**Work request**
Look through the entries for the line containing "the Inspector of Custodial Services;". Then output that line and every line after it, exactly, to the end.
----- Data
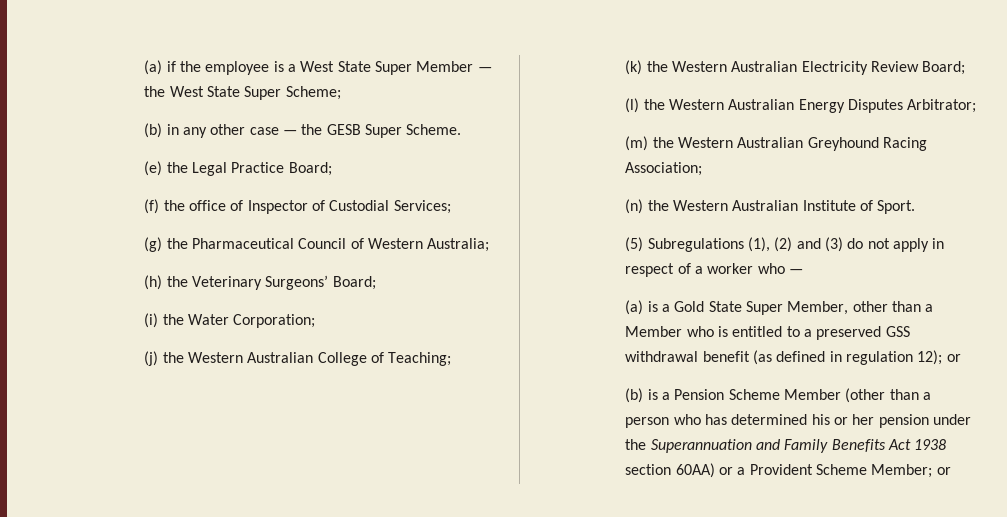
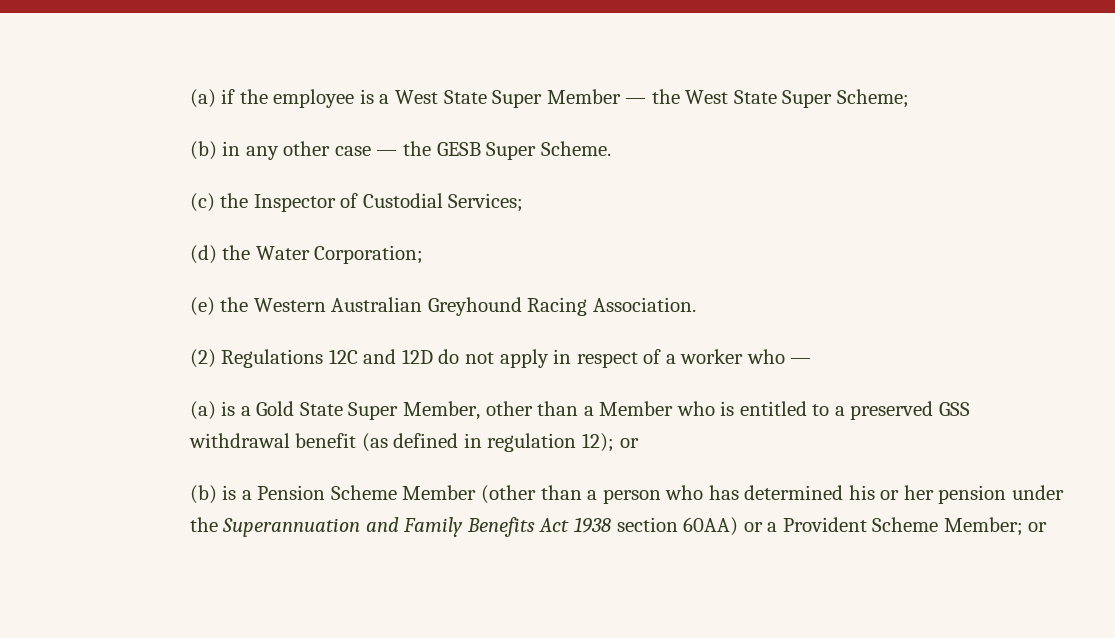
- (e) the Legal Practice Board;
- (f) the office of Inspector of Custodial Services;
- (g) the Pharmaceutical Council of Western Australia;
- (h) the Veterinary Surgeons’ Board;
- (i) the Water Corporation;
- (j) the Western Australian College of Teaching;
- (k) the Western Australian Electricity Review Board;
- (l) the Western Australian Energy Disputes Arbitrator;
- (m) the Western Australian Greyhound Racing Association;
- (n) the Western Australian Institute of Sport.
- (5) Subregulations (1), (2) and (3) do not apply in respect of a worker who —
+ (c) the Inspector of Custodial Services;
+ (d) the Water Corporation;
+ (e) the Western Australian Greyhound Racing Association.
+ (2) Regulations 12C and 12D do not apply in respect of a worker who —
----------
**Exercise result**
+ (c) the Inspector of Custodial Services;
+ (d) the Water Corporation;
+ (e) the Western Australian Greyhound Racing Association.
+ (2) Regulations 12C and 12D do not apply in respect of a worker who —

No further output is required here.